A new copy of Oxtoby's Principles of Modern Chemistry costs $205 at the Penn Bookstore, and an electronic version is $103.99 at coursesmart.com. But some students get their copies for free - by illegally downloading them from file-hosting Web sites and peer-to-peer networks.
As technology improves and computer use surges, textbook publishers are navigating the digital age. They welcome innovations in electronic books, which are inching into the mainstream, but at the same time are forced to confront a growing trend of textbook piracy.
Pirated textbooks - copies of digital versions or scanned printed pages - are cropping up alongside perennial concerns about the high cost of hard copies. They violate copyright laws and sap publishers' profits.
Cengage Learning, a major education publisher, finds 200 to 300 of its titles online each month, said infringement and anti-piracy manager William Sampson. Cengage works internally and with other publishers to scour the Internet and send "take-down" notices to Web sites with copyrighted content.
Under the Digital Millennium Copyright Act, sites are not liable for illegally posted material if they respond promptly to removal requests.
Document-sharing site Scribd receives about one such notice per day, director of community development Jason Bentley said. The site removes material when informed of its illegality and closes accounts with more than two copyright violations.

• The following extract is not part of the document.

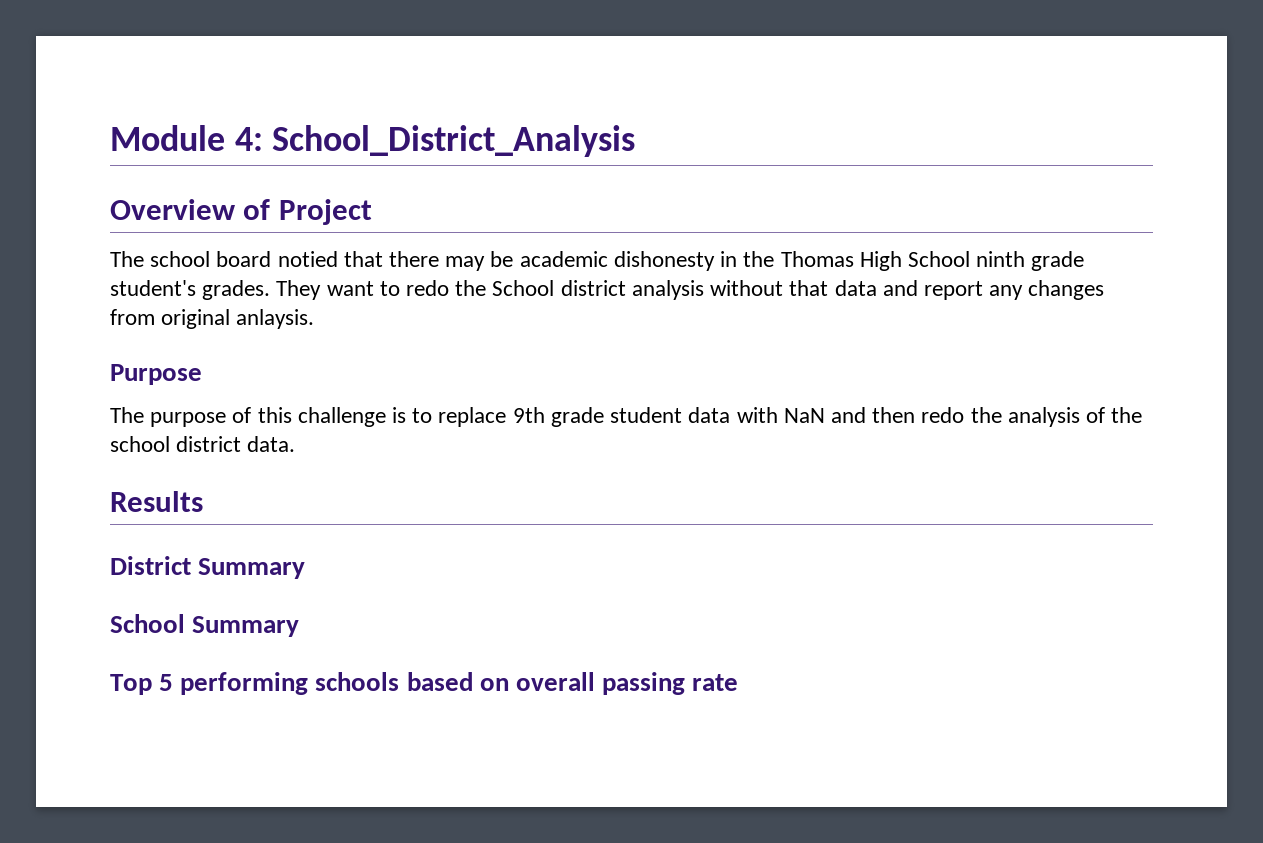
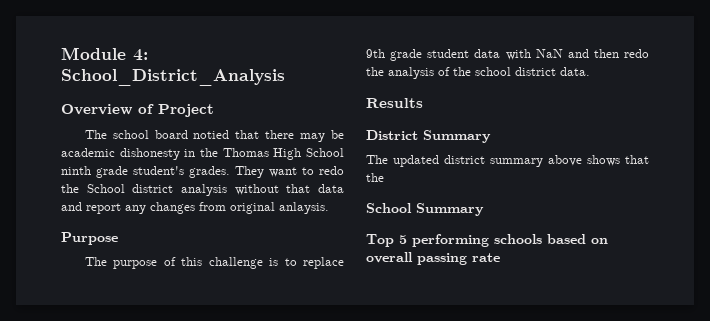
(306, 568) none -> [366,155,649,167] [366,173,384,182] // The updated district summary above shows that the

Penn Law professor R. Polk Wagner said this one-by-one approach is unlikely to keep copyrighted material off the Internet, but it's the best that publishers can do.
"College students love free stuff," he wrote in an e-mail. "Some people will always try to avoid paying, even if it is wrong."
J. Bruce Hildebrand, the American Association of Publishers' director of higher education, agreed that some piracy is expected to evolve - like it has for music and movies - and does not indicate that textbooks currently cost too much.
"You can download a single tune and pay a buck, but some students prefer to download it for free," he said.
However, some students see file-sharing as a stand against the textbook industry.
The founder of Textbook Torrent, a file-sharing site shut down in July by its host for facilitating distribution of copyrighted content, told The Chronicle of Higher Education that its 64,000 users represented frustration with "monopolistic business practices."
But publishers say they offer lower-cost options to traditional texts, such as half-price e-books and IChapter.com, which lets students pay for only the chapters they need.
The industry is moving in a digital direction, said Bryce Johnson, whose CafeScribe Web site lets users buy e-books with features like highlighters and research tools.
"We have to give students an effective, reasonably priced mechanism to get material electronically," he said.
Increasing piracy reflects that momentum, Johnson added, but is not the answer.
"Hopefully students realize this is intellectual property," he said. "Although publishers do make money, there is a lot of hard work that goes into [the process]."